Cela peut et doit aller très loin. L'exil dont la fin s'inaugure, est dû selon le même livre d'Ésaïe à une injustice chronique que l’institution du Jubilé est censé corriger : des accumulations de richesses qui deviennent de pures injustices : « malheur à ceux qui accumulent terres et biens » dénonçait le prophète (És 5, 8) ! Et à force d'outrance dans l'accumulation, qui prive les plus pauvres, à force donc de non-observance de la redistribution, la colère a fini par tomber : destruction du pays par Babylone et exil, selon la lecture qui est faite par les prophètes de cette catastrophe. C'est la contrepartie terrible de la promesse à laquelle seule Jésus s'est arrêté, car l'an de grâce a une face sombre pour ceux qui commettent le péché de l'excès d'accumulation : un jour de vengeance divine. C'est la suite du verset dont Jésus, qui est là pour proclamer la grâce, vient de citer le premier aspect (cf. És 61, 2). Actualité de la parole prophétique quand les écarts dans les niveaux de vie exigent un Jubilé qui ouvre les portes du Règne de Dieu.

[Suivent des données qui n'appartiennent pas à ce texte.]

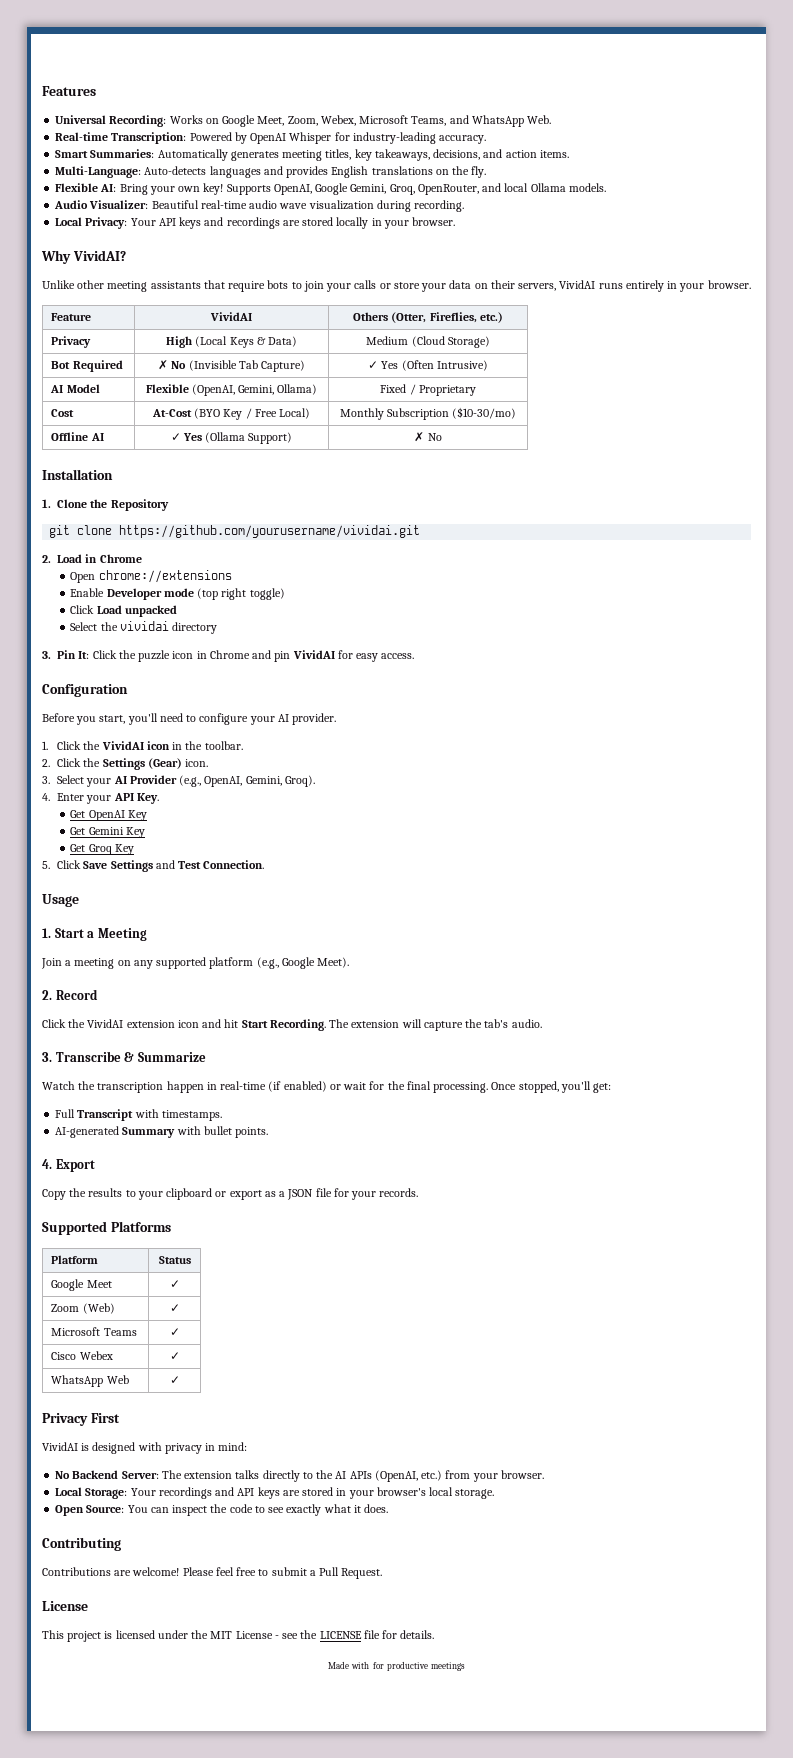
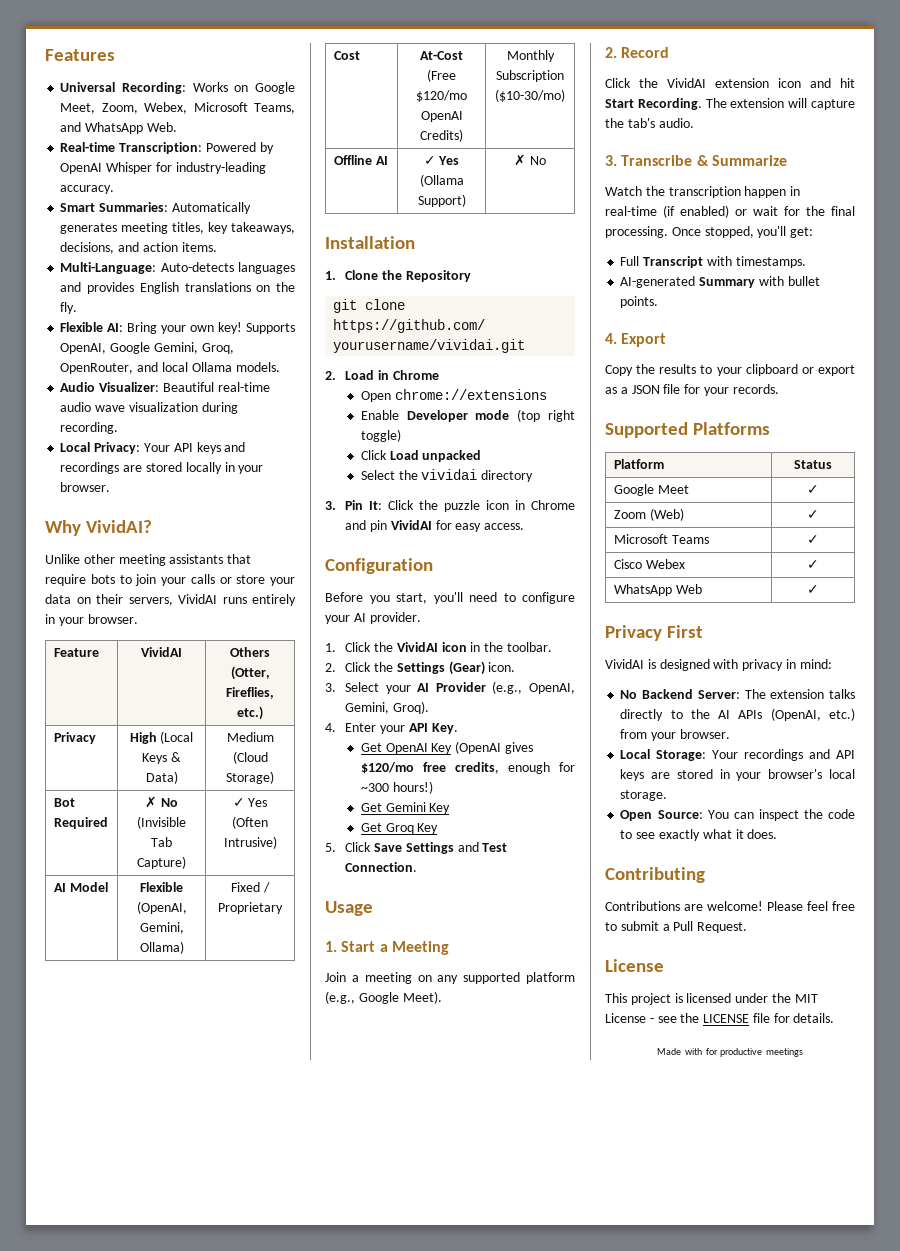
- Cost | At-Cost (BYO Key / Free Local) | Monthly Subscription ($10-30/mo)
+ Cost | At-Cost (Free $120/mo OpenAI Credits) | Monthly Subscription ($10-30/mo)
- Get OpenAI Key
+ Get OpenAI Key (OpenAI gives $120/mo free credits, enough for ~300 hours!)

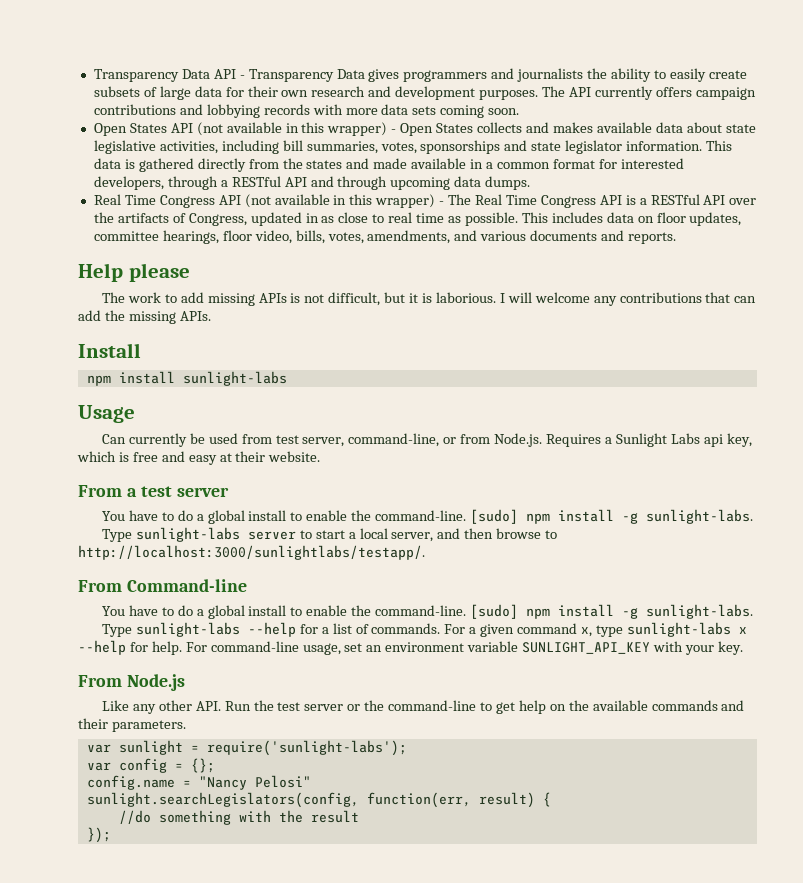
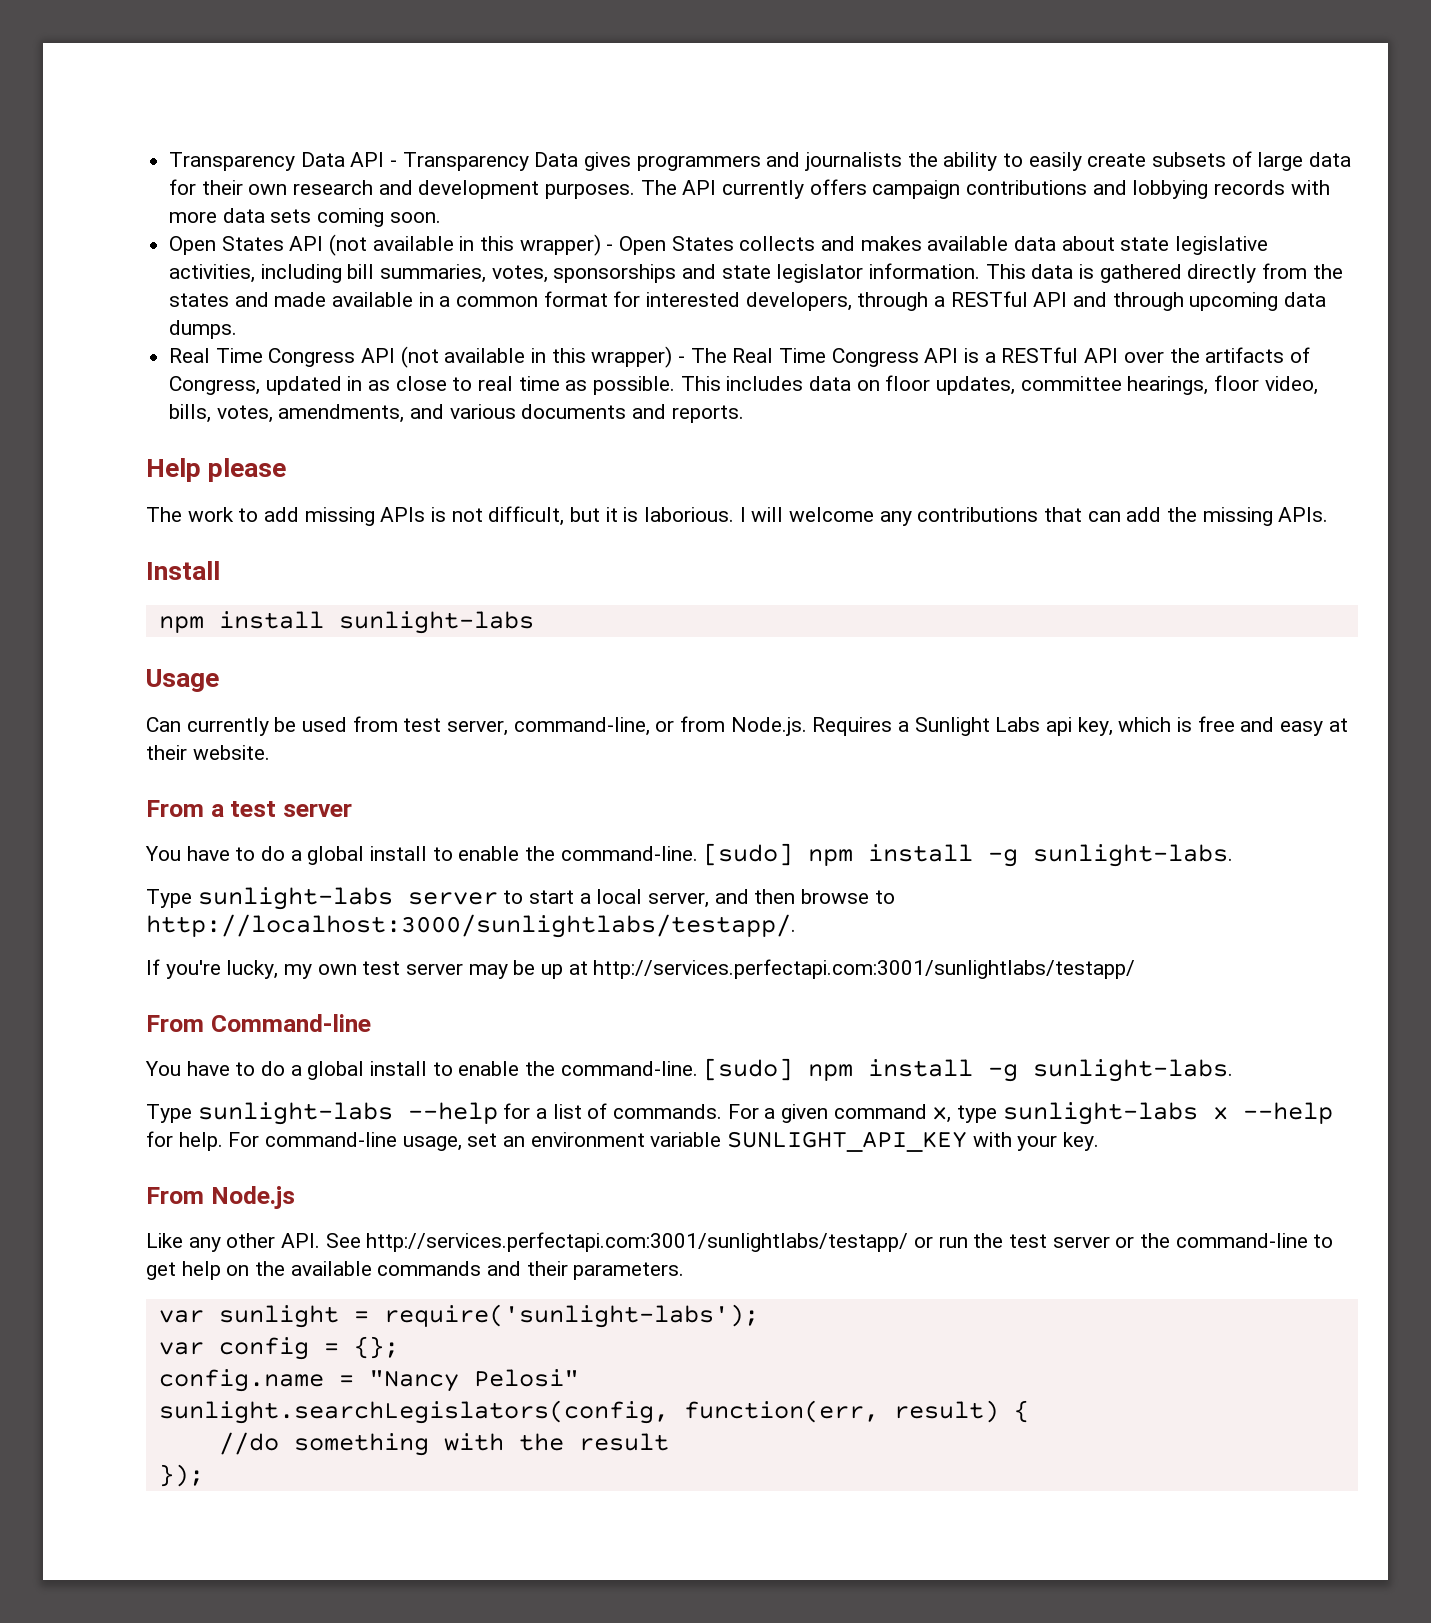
+ If you're lucky, my own test server may be up at http://services.perfectapi.com:3001/sunlightlabs/testapp/
- Like any other API. Run the test server or the command-line to get help on the available commands and their parameters.
+ Like any other API. See http://services.perfectapi.com:3001/sunlightlabs/testapp/ or run the test server or the command-line to get help on the available commands and their parameters.

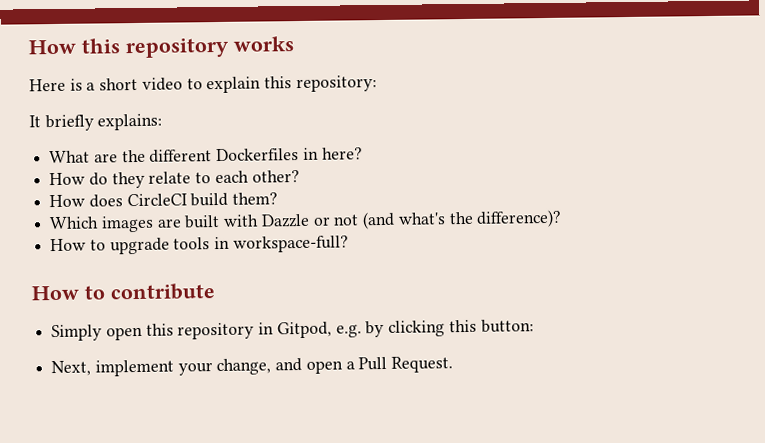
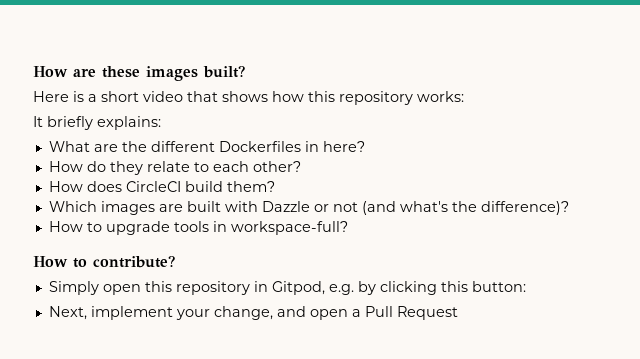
- How this repository works
+ How are these images built?
- Here is a short video to explain this repository:
+ Here is a short video that shows how this repository works:
- How to contribute
+ How to contribute?
- Next, implement your change, and open a Pull Request.
+ Next, implement your change, and open a Pull Request

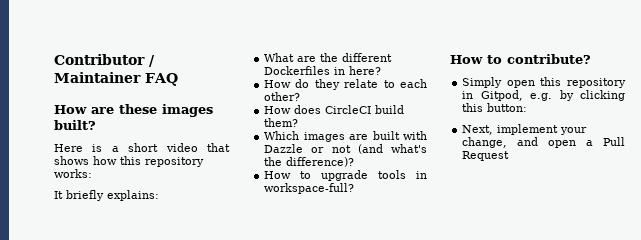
+ Contributor / Maintainer FAQ

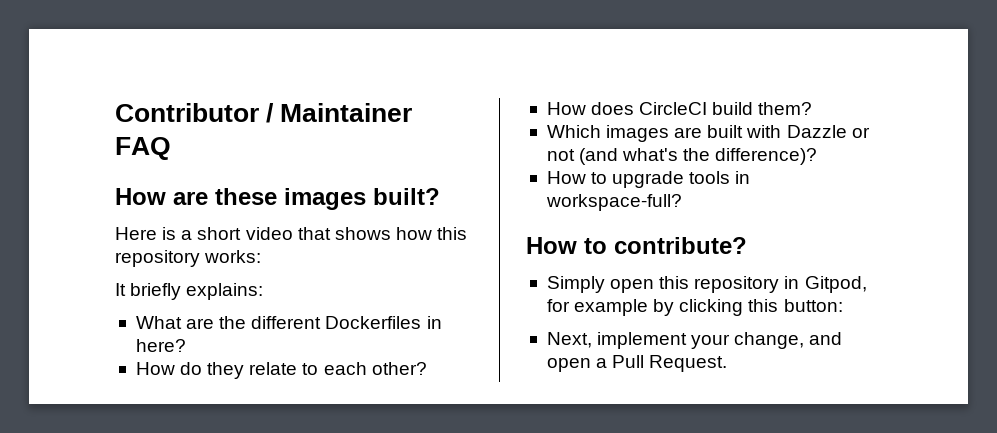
- Simply open this repository in Gitpod, e.g. by clicking this button:
+ Simply open this repository in Gitpod, for example by clicking this button:
- Next, implement your change, and open a Pull Request
+ Next, implement your change, and open a Pull Request.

Or, que dit Jésus ? Que le moment positif, le moment de grâce de ce jour est venu, que c'est aujourd'hui ! Aujourd'hui s'inaugure l'an de grâce, temps de la faveur de Dieu. C'est toujours vrai ! Nos années chrétiennes se datent en autant d'ans de grâce : « an de grâce 2019 », disons-nous ! Autant d’années de Jubilé ! Si le nous croyons, si nous croyons que le Jubilé est advenu, si nous sommes dans l'an de grâce du Seigneur, plus rien ne manque pour que, par la foi, don de la grâce, nous en appliquions les modalités : libérés de tout esclavage, libres de remettre les dettes, puisque c’est là le Jubilé, libres parce que la délivrance des captifs a eu lieu, proclamation de la libération des victimes de toutes les oppressions possibles. La grâce de Dieu proclamée par Jésus nous en a libérés. Libres de ne pas accumuler, puisque c'est la grâce qui pourvoit. Libres aussi de dire que les accumulations sans redistribution effective sont injustes, relèvent du péché, puisque le péché est la transgression de la loi divine. Y compris les prescriptions du Jubilé. Ainsi prend son sens la prière de Marie, le Magnificat, sur le renversement des injustices devenues aujourd’hui si flagrantes (cf. Luc 1, 46-55).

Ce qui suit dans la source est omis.